**TO DO:**
If a line in the data below includes the string "flex", please return a copy of it.

MATERIAL TO PROCESS Block Start

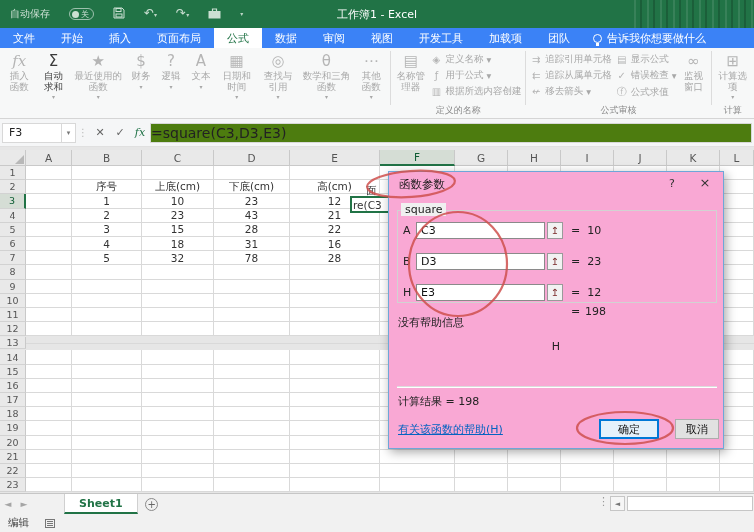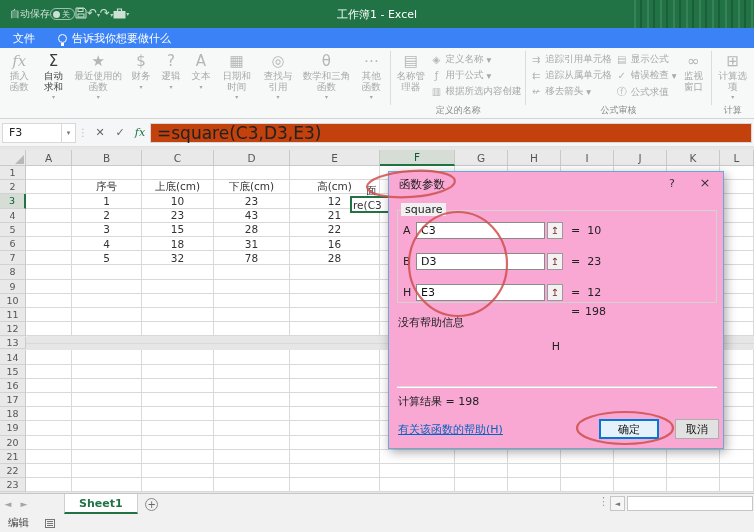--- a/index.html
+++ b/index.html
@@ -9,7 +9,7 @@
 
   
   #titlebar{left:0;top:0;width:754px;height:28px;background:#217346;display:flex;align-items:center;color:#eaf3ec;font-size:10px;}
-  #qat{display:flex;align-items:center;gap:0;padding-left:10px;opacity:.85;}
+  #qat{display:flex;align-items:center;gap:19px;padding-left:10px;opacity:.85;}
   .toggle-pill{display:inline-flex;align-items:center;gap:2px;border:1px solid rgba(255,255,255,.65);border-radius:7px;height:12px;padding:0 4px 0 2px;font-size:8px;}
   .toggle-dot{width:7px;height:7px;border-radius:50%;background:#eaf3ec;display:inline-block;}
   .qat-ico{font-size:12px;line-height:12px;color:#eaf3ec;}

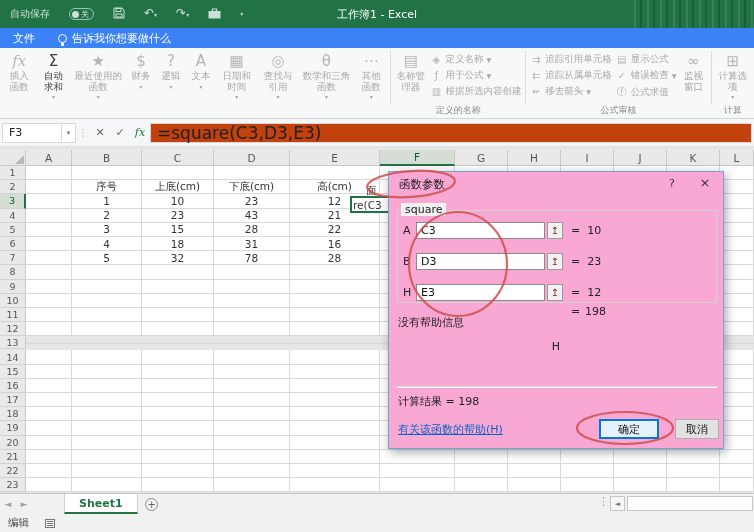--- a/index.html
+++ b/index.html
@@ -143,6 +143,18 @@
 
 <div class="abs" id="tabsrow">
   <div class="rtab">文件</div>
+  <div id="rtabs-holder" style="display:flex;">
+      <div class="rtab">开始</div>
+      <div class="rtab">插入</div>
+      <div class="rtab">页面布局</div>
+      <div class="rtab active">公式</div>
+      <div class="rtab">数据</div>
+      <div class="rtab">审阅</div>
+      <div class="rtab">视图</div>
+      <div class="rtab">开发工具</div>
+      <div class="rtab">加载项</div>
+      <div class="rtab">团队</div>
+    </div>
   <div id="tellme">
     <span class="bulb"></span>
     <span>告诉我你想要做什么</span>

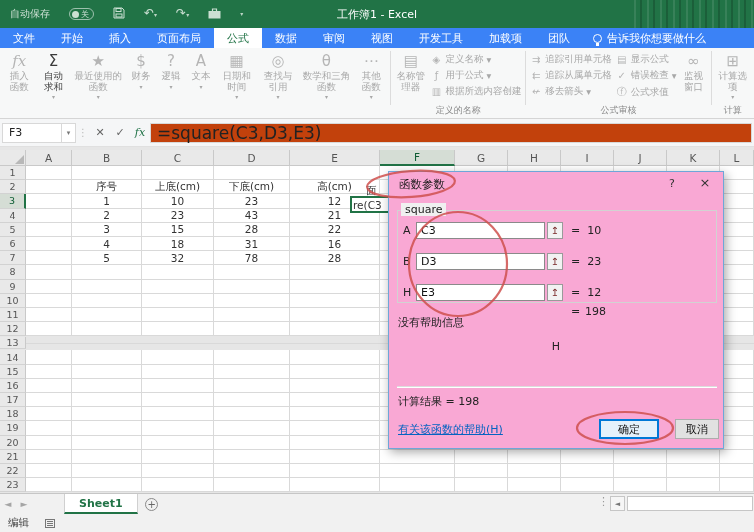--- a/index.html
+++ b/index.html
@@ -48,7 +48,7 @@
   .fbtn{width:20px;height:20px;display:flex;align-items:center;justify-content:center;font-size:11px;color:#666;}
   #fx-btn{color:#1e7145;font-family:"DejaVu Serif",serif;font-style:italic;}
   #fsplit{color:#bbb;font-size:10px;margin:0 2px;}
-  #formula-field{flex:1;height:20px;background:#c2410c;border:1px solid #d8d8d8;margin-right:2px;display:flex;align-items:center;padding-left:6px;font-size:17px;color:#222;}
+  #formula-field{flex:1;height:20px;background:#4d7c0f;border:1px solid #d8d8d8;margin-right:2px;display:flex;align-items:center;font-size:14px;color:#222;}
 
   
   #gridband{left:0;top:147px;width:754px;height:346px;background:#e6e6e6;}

MATERIAL TO PROCESS Block End

**TASK RESPONSE:**
   #titlebar{left:0;top:0;width:754px;height:28px;background:#217346;display:flex;align-items:center;color:#eaf3ec;font-size:10px;}
-  #qat{display:flex;align-items:center;gap:0;padding-left:10px;opacity:.85;}
+  #qat{display:flex;align-items:center;gap:19px;padding-left:10px;opacity:.85;}
   .toggle-pill{display:inline-flex;align-items:center;gap:2px;border:1px solid rgba(255,255,255,.65);border-radius:7px;height:12px;padding:0 4px 0 2px;font-size:8px;}
+  <div id="rtabs-holder" style="display:flex;">
   .fbtn{width:20px;height:20px;display:flex;align-items:center;justify-content:center;font-size:11px;color:#666;}
-  #formula-field{flex:1;height:20px;background:#c2410c;border:1px solid #d8d8d8;margin-right:2px;display:flex;align-items:center;padding-left:6px;font-size:17px;color:#222;}
+  #formula-field{flex:1;height:20px;background:#4d7c0f;border:1px solid #d8d8d8;margin-right:2px;display:flex;align-items:center;font-size:14px;color:#222;}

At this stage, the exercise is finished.